Saved data entries:

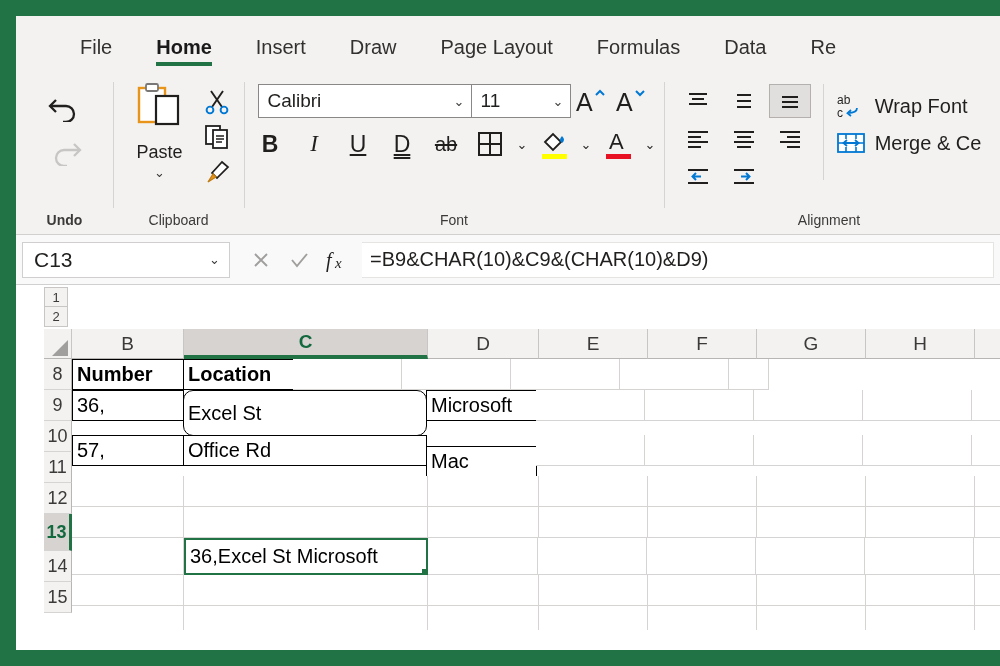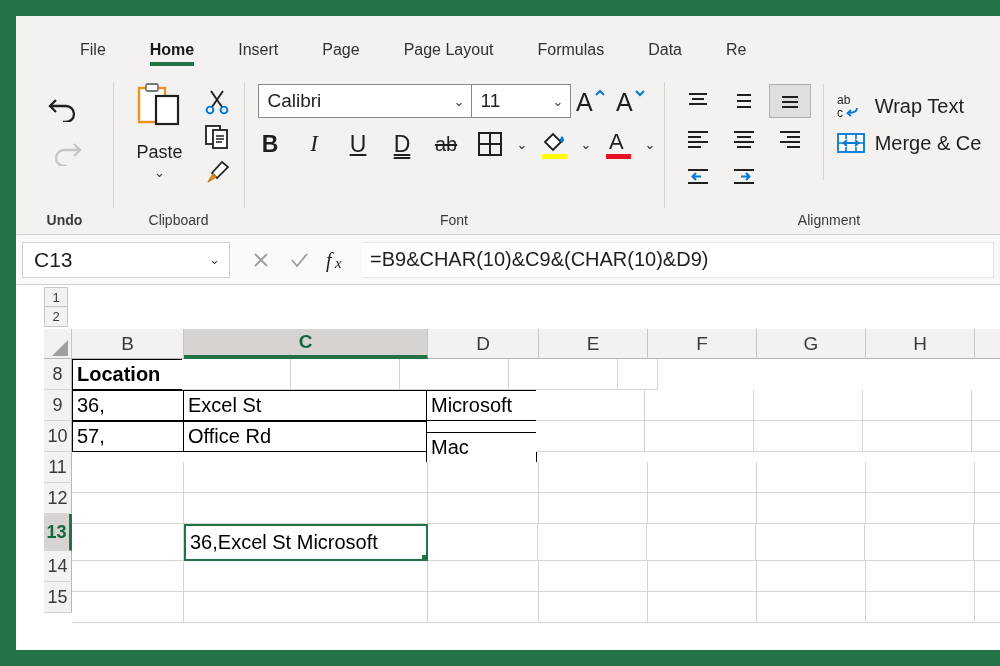"File" .tab { font-size: 16px -> 20px }
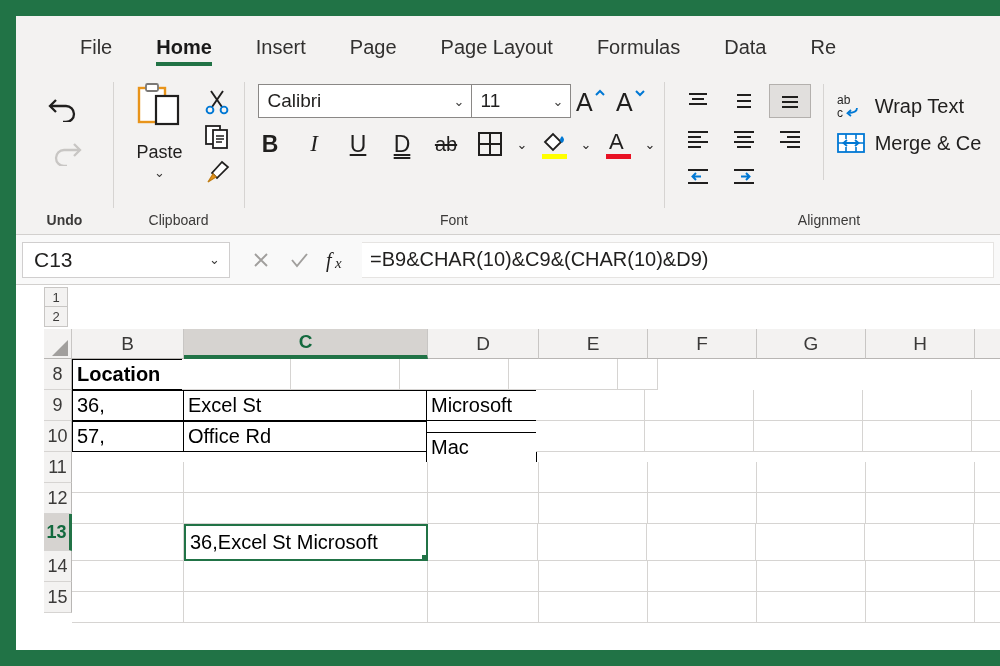"Page" div.tab { text: Page -> Draw }
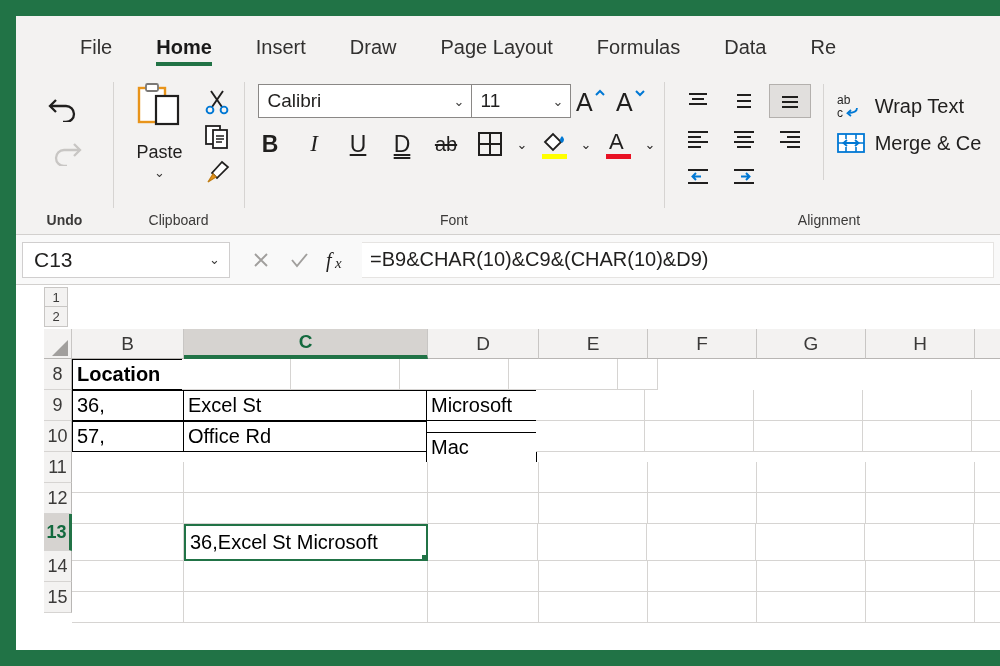"Wrap Text" span.lbl { text: Text -> Font }
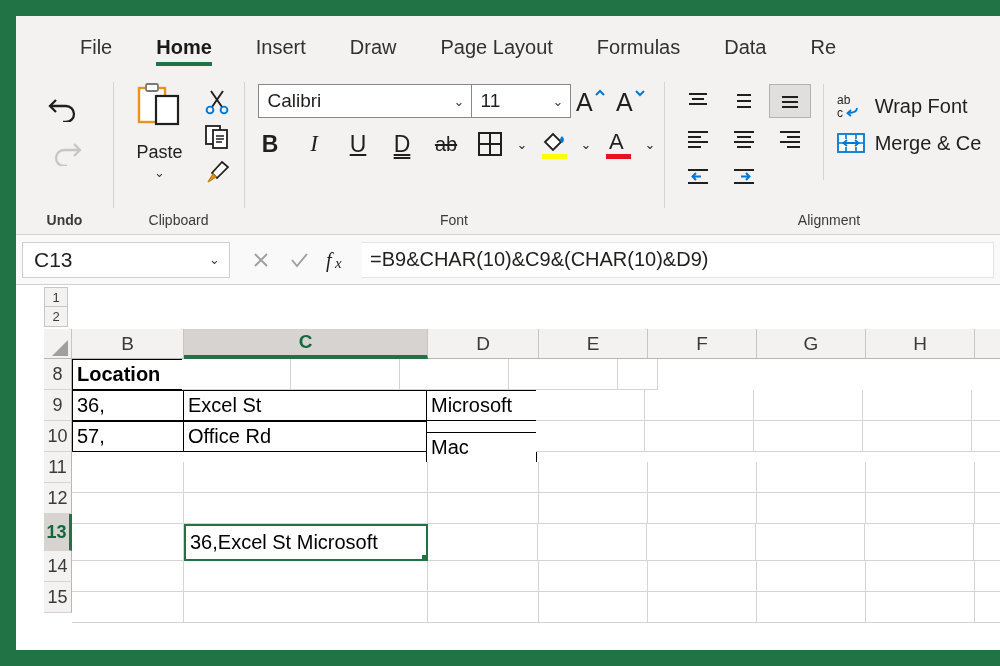"Number" div.cell { html: none -> <div>Number</div> }
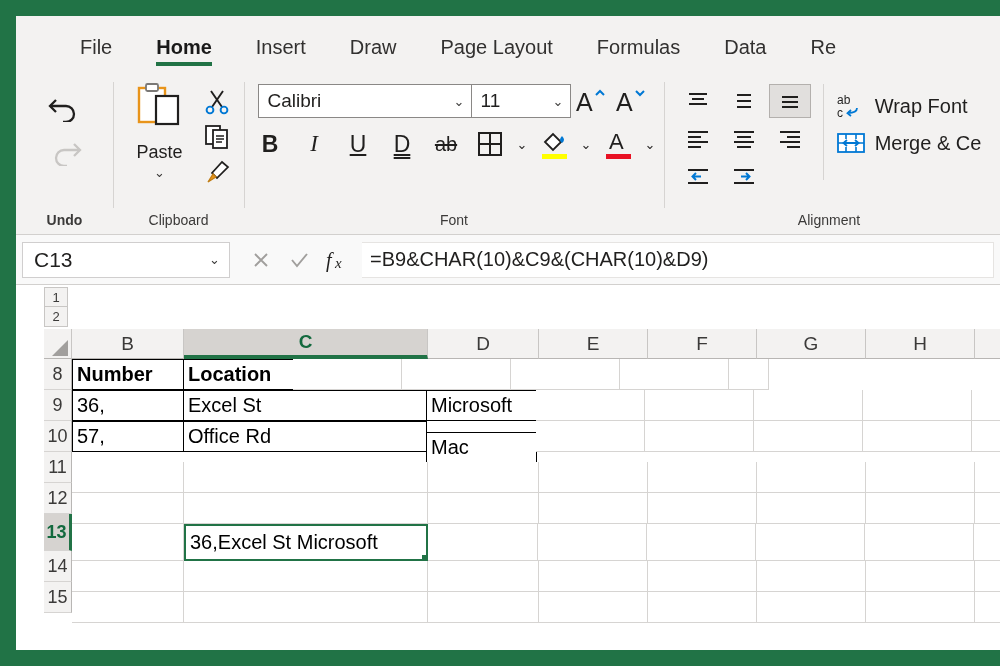"Excel St" div.cell { border-radius: none -> 10px; height: 31px -> 46px }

EXERCISE BRIEF = Skipping any pictures, copy the line that holds "html: none ->" and each line after it through the last line of the records, unchanged, and no other lines.

TASK OUTPUT =
"Number" div.cell { html: none -> <div>Number</div> }
"Excel St" div.cell { border-radius: none -> 10px; height: 31px -> 46px }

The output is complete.